How to remove primer with different length

Lei · May 14, 2019, 4:00pm

Hi,
I am here again to ask more questions. I am new to Qiime2. Thank you for your patience to answer my questions.

I have used the following cutadapt to trim in the (primer+extra spacer N) in my sequence. The primer I used is 515f/806r.
cutadapt trim-paired
--i-demultiplexed-sequences demux-paired-end.qza
--p-front-f GTGCCAGCMGCCGCGGTAA
--p-front-r GGACTACHVGGGTWTCTAAT
--verbose
--o-trimmed-sequences trimmed_remove_primers.qza
I compared the interactive quality plot of demux-paired-end.qzv (before remove the primers using cutadapt) with trim_remove_primers.qzv (after remove the primers using cutadapt). I am wondering why there are so much differences between the two plots. Did I do the remove primers steps correctly? More specifically, my questions are:

Why after I remove primers, there are red box appeared in the plot. But before removing, all the box are blue (if I zoom in). I have read several post in the forum and I am be able to understand "Red box plots (and the associated red warning text) should only appear when your input sequences have different lengths".

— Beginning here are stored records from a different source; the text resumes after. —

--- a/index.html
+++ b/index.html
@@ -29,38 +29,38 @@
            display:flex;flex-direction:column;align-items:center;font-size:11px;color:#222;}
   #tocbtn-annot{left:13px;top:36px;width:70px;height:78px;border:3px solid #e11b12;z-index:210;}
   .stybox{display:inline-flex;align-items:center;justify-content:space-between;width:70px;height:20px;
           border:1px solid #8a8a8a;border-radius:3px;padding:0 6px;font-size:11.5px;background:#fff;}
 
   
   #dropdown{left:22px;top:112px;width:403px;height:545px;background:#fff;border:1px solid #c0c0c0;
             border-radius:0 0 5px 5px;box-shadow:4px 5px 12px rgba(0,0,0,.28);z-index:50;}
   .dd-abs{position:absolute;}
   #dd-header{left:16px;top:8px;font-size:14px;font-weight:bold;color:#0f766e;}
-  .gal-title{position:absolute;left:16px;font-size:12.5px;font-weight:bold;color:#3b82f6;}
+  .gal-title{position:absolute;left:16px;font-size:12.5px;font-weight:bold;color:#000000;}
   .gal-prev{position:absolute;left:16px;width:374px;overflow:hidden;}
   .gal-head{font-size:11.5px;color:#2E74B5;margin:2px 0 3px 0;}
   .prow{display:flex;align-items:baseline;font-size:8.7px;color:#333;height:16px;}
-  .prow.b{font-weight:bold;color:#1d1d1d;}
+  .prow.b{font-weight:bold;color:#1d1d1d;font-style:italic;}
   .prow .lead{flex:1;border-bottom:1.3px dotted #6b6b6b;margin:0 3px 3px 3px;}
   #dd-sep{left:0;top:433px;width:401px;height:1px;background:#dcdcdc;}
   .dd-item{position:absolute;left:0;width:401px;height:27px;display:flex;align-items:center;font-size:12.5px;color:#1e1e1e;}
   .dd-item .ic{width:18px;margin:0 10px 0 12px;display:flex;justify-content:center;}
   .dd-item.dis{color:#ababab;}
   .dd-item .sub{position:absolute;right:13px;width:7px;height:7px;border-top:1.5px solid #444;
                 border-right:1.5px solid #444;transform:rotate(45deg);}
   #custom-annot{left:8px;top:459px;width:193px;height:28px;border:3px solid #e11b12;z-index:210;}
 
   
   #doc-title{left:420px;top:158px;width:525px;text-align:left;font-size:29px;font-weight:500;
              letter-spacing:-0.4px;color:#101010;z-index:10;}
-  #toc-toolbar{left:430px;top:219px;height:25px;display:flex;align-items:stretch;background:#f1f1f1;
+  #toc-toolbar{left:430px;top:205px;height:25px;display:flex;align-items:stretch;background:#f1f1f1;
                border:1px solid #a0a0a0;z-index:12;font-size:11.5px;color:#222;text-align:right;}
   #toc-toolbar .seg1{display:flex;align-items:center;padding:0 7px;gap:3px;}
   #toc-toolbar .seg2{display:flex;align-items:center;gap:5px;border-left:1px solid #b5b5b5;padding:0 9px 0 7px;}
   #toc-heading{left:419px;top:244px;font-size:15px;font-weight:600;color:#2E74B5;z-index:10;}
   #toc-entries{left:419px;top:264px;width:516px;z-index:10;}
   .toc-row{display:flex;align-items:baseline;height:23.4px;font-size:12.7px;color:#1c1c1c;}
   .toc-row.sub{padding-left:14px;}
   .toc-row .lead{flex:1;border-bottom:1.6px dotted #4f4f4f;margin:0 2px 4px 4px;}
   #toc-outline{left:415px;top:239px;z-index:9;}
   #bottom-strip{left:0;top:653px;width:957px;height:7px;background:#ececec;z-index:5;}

Question: The sequencing facility told me that "The products (primers included) should be around 291-294 bp" . But why I saw all blue box in the "demux-paired-end" plot (means equal length?) Why there are red box appeared after I used cutadapt? Did I remove primer correctly?

Questions: The quality plot of "demux-paired-end" looked strange compared to other quality plot I saw in the forum. @thermokarst mentioned in this thread that this kind of quality plot with narrow band of high-quality scores seems already be filter? Am I right? But I did not do any filtering steps. The "demux-paired-end" file is the file which I imported in Qiime 2 using commend qiime tools import. Since our sequencing facility told me that they already remove barcode so I did not go through the demultiplexing step.

Questions: If the red box make sense to appeared after removing primers. Do I need to get rid of all those red box by using --p-trunc-len when doing DADA2 filtering to make the sequence equal length (I am sorry if my questions is so basic to you. I am really trying hard to understood how to select the correct parameter for the DADA2 and understand the interactive quality plot. I have read many posts in the forum but still confused. )

If the trim_remove_primers.qzv looks fine, what parameter I should select? The following is the parameters I am thinking.
--p-trim-left-f 0\ (Seems no need to trim since I ready trim the primer in the cutadapt steps)
--p-trim-left-r 0\ (Seems no need to trim since I ready trim the primer in the cutadapt steps)
--p-trunc-len-f 0\ (I did not consider remove the red box)
--p-trunc-len-r 230\ (I did not consider remove the all the red box)
--p-n-threads 0\ (all available core will be used which can reduce the running time)
--p-n-reads-learn (keep default)

image1792×599 96 KB
Though I saw some thread in the forum mentioned these,I still want to confirm my understanding:
A. DADA2 will automatically do the jion (merge) front and reverse sequence for us and the output should be the joined sequence.
B. In my case in the primer set is 515f/806r which should cover around 291 bp. Based on the Qiime 2 forum, I need 30bp overlap. So I need 291+30~320 bp after truncation. That is trunc-len-f + trunc-len-r>320. In my case, I do not need to worry about I will not have enough overlap sequence since both the reverse and front reads are larger than 240bp?
C. Do I need to keep all the sequence the same length before running DADA2? Based on my understanding, different sequence length can affect the ASV clustering processes??

Attached file:
demux-paired-end.qzv (290.3 KB)
trimmed_remove_primers.qzv (295.9 KB)

Thank you so much for your help. I really appreciate that!